The most exciting thing to have happened at the site of Bradford was long before its settlement. One Private Menaugh was abandoned here by Zebulon Pike's party in January 1807. The group was starving, nearly lost and very hungry. The private suffered with frozen feet and was left with shelter, firewood and provisions. One can imagine his desperation until his rescue in late February.

Despite being a virtual nonentity, Bradford appeared on state maps right through the 1980s, which undoubtedly caused tourists much consternation if they figured on gassing up between Westcliffe and Gardner.

WILLIAMS CREEK

There were several settlements along Williams Creek in the 1880s.

Although not actually on Williams Creek, Houck was a flash-in-the-pan boom town north of Gardner. There was a post office from February to May 1883. Since this was a "gold" camp, of temporary nature, it is probable everything in it was simply packed up and moved to nearby Birmingham on Williams Creek.

Birmingham seems to have been located on the homestead of Heber Turner, who hailed from, yup, Birmingham, England. A tent city basically, it attracted some 500 miners from the Silver Cliff area in 1882, who were said to be sinking holes "all over" for iron strikes.

Birmingham post office was established in July 1883 and while the boom was short- lived for the area, it was not discontinued until 1894.

Now we run into trouble. School District No. 23 was begun as Willburn's for the local, prominent ranching family, but changed to Birmingham. The school was said to have been moved to Turkey creek but probably wasn't since the latter was in District No. 18. There were several schools in several locations through the years. Then, too, the Birmingham post office was reincarnated as Clover, now called, unfortunately, Glover by the County assessor's office. Clover post office was operational from 1912 to 1922.

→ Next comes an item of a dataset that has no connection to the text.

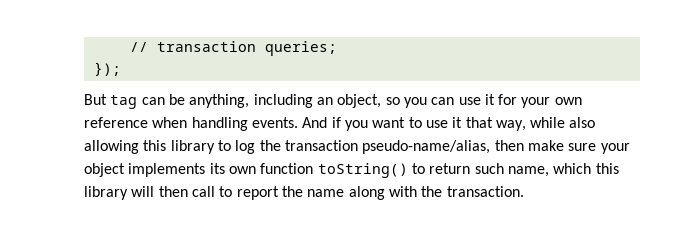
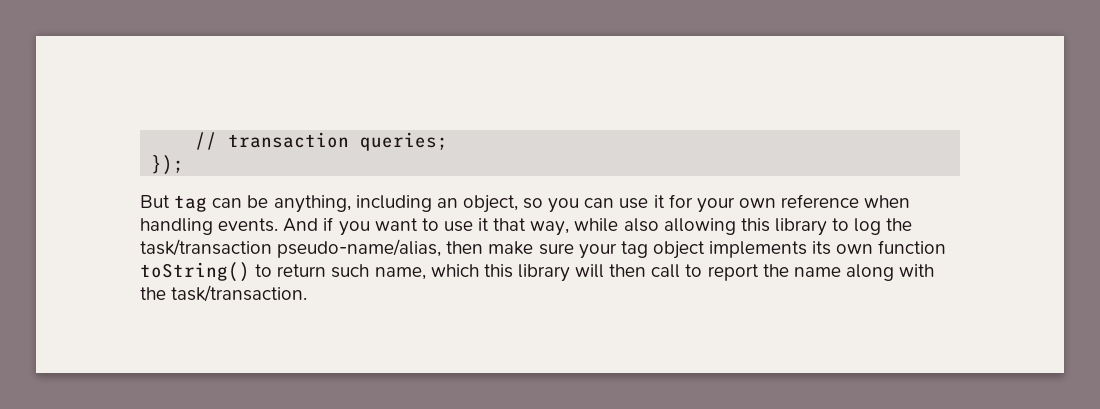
[284,140,358,151] transaction -> [140,239,272,256] task/transaction
(630, 148) none -> [620,241,648,258] tag
[446,186,524,197] transaction. -> [171,285,308,302] task/transaction.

The Williams Creek area got a shot in the arm in March 1898 when the White Ash Gold Mining Company incorporated to mine and smelt ore on the creek. Evidently a mill was quickly built and other prospectors rushed in to make claims in the same area. By November the best assay was said to be $653 in gold. Much of the mining was by tunnel, but the cyanide mill also tested the "white sands" of Williams Creek itself.

Apparently the tests did not go well and the Birmingham district slipped back into obscurity.

Besides Heber Turner, mining engineer and older brother of Chris Turner, the longtime publisher of La Veta's Advertiser, Birmingham's most stable residents were undoubtedly the Kleins. Henry and Eliza Klein arrived there in 1884, had a son there (named Birm for guess what) and moved on to Walsenburg 1889 where they were builders and operators of the Klein Hotel and other enterprises.

Williams Creek is reached by County Road 630 north of Gardner Butte.